- **RECORDS TO USE**:
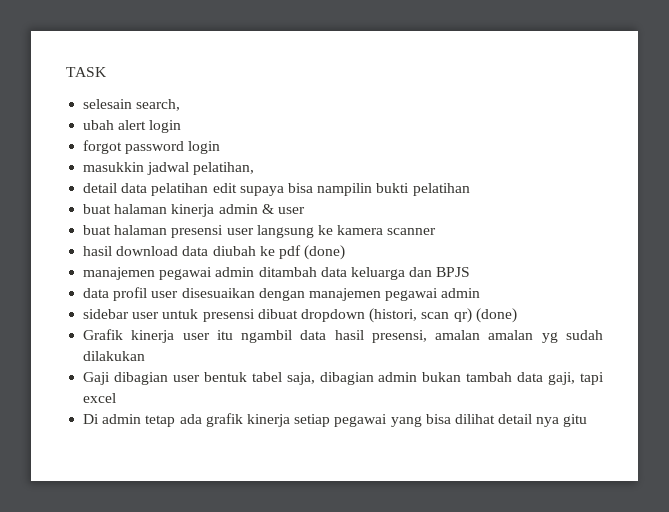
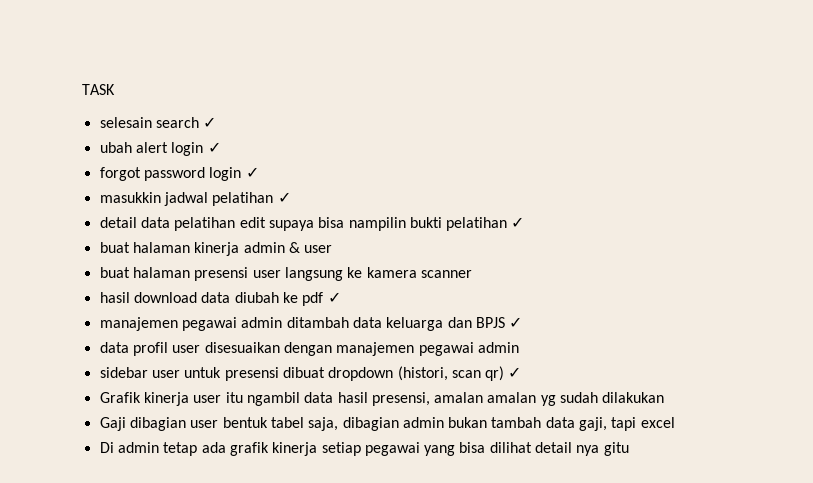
- selesain search,
+ selesain search ✓
- ubah alert login
+ ubah alert login ✓
- forgot password login
+ forgot password login ✓
- masukkin jadwal pelatihan,
+ masukkin jadwal pelatihan ✓
- detail data pelatihan edit supaya bisa nampilin bukti pelatihan
+ detail data pelatihan edit supaya bisa nampilin bukti pelatihan ✓
- hasil download data diubah ke pdf (done)
+ hasil download data diubah ke pdf ✓
- manajemen pegawai admin ditambah data keluarga dan BPJS
+ manajemen pegawai admin ditambah data keluarga dan BPJS ✓
- sidebar user untuk presensi dibuat dropdown (histori, scan qr) (done)
+ sidebar user untuk presensi dibuat dropdown (histori, scan qr) ✓

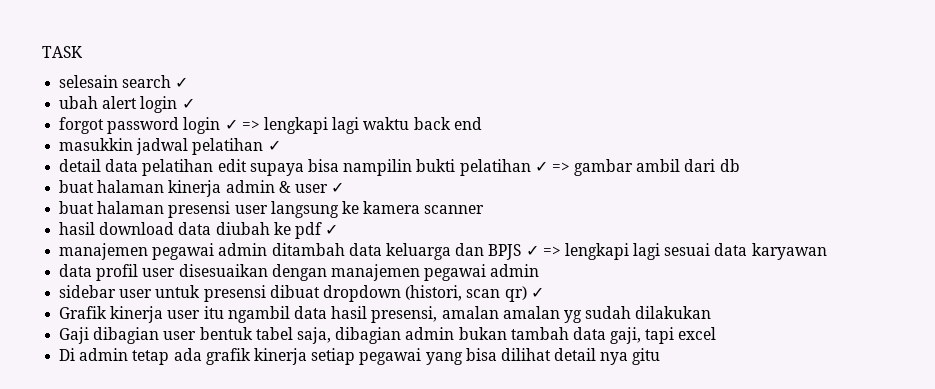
- forgot password login ✓
+ forgot password login ✓ => lengkapi lagi waktu back end
- detail data pelatihan edit supaya bisa nampilin bukti pelatihan ✓
+ detail data pelatihan edit supaya bisa nampilin bukti pelatihan ✓ => gambar ambil dari db
- buat halaman kinerja admin & user
+ buat halaman kinerja admin & user ✓
- manajemen pegawai admin ditambah data keluarga dan BPJS ✓
+ manajemen pegawai admin ditambah data keluarga dan BPJS ✓ => lengkapi lagi sesuai data karyawan

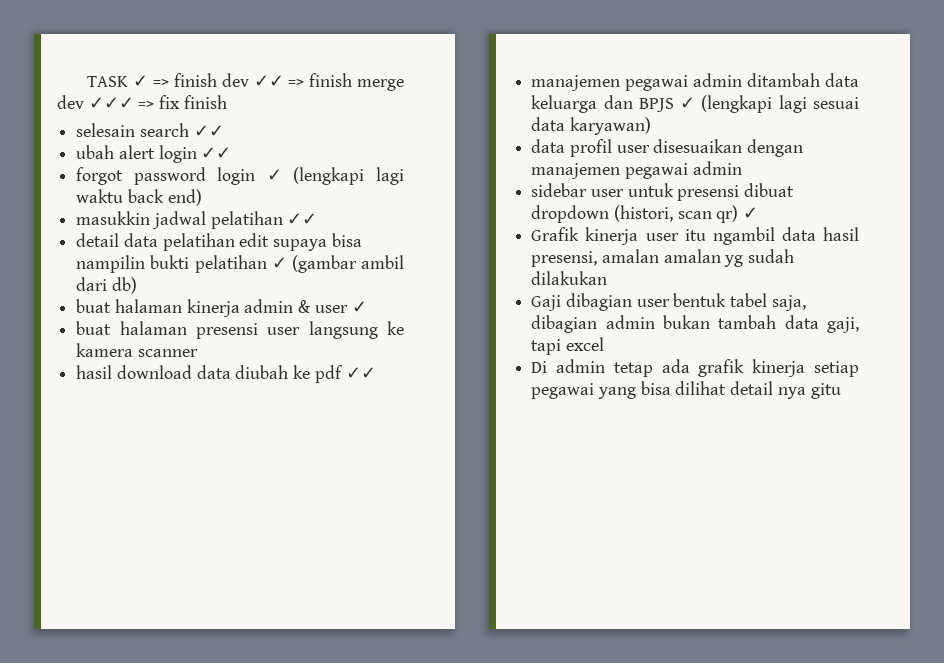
- TASK
+ TASK ✓ => finish dev ✓✓ => finish merge dev ✓✓✓ => fix finish
- selesain search ✓
+ selesain search ✓✓
- ubah alert login ✓
+ ubah alert login ✓✓
- forgot password login ✓ => lengkapi lagi waktu back end
+ forgot password login ✓ (lengkapi lagi waktu back end)
- masukkin jadwal pelatihan ✓
+ masukkin jadwal pelatihan ✓✓
- detail data pelatihan edit supaya bisa nampilin bukti pelatihan ✓ => gambar ambil dari db
+ detail data pelatihan edit supaya bisa nampilin bukti pelatihan ✓ (gambar ambil dari db)
- hasil download data diubah ke pdf ✓
+ hasil download data diubah ke pdf ✓✓
- manajemen pegawai admin ditambah data keluarga dan BPJS ✓ => lengkapi lagi sesuai data karyawan
+ manajemen pegawai admin ditambah data keluarga dan BPJS ✓ (lengkapi lagi sesuai data karyawan)

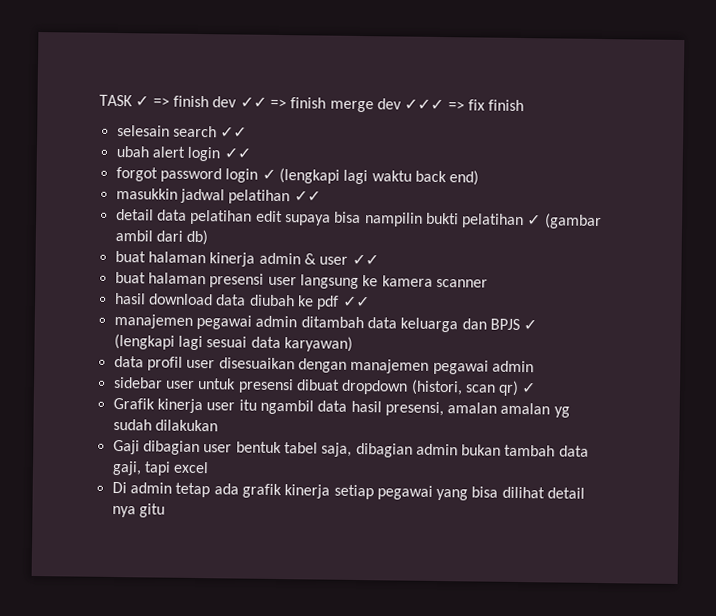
- buat halaman kinerja admin & user ✓
+ buat halaman kinerja admin & user ✓✓

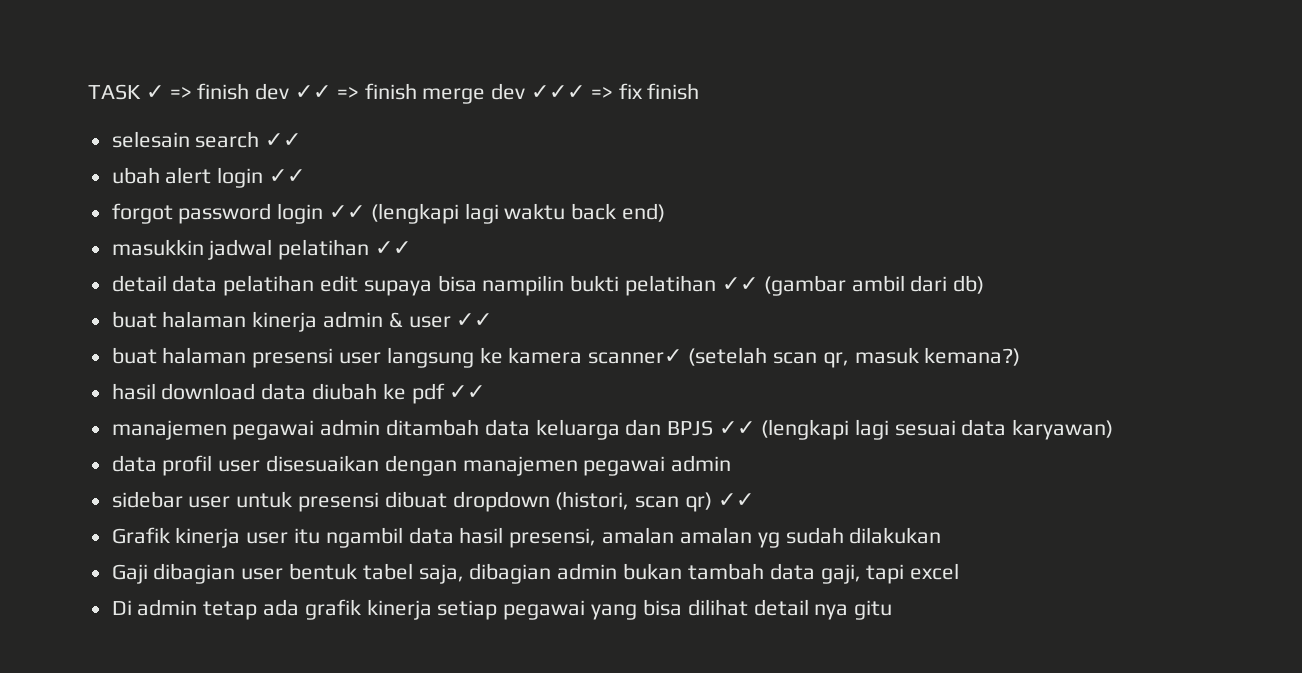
- forgot password login ✓ (lengkapi lagi waktu back end)
+ forgot password login ✓✓ (lengkapi lagi waktu back end)
- detail data pelatihan edit supaya bisa nampilin bukti pelatihan ✓ (gambar ambil dari db)
+ detail data pelatihan edit supaya bisa nampilin bukti pelatihan ✓✓ (gambar ambil dari db)
- buat halaman presensi user langsung ke kamera scanner
+ buat halaman presensi user langsung ke kamera scanner✓ (setelah scan qr, masuk kemana?)
- manajemen pegawai admin ditambah data keluarga dan BPJS ✓ (lengkapi lagi sesuai data karyawan)
+ manajemen pegawai admin ditambah data keluarga dan BPJS ✓✓ (lengkapi lagi sesuai data karyawan)
- sidebar user untuk presensi dibuat dropdown (histori, scan qr) ✓
+ sidebar user untuk presensi dibuat dropdown (histori, scan qr) ✓✓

- **TASK STATEMENT**: Exactly the lines from the top of the listing through the line with "- hasil download data diubah ke pdf (done)", and no pictures, should be printed.

- **EXPECTED ANSWER**:
- selesain search,
+ selesain search ✓
- ubah alert login
+ ubah alert login ✓
- forgot password login
+ forgot password login ✓
- masukkin jadwal pelatihan,
+ masukkin jadwal pelatihan ✓
- detail data pelatihan edit supaya bisa nampilin bukti pelatihan
+ detail data pelatihan edit supaya bisa nampilin bukti pelatihan ✓
- hasil download data diubah ke pdf (done)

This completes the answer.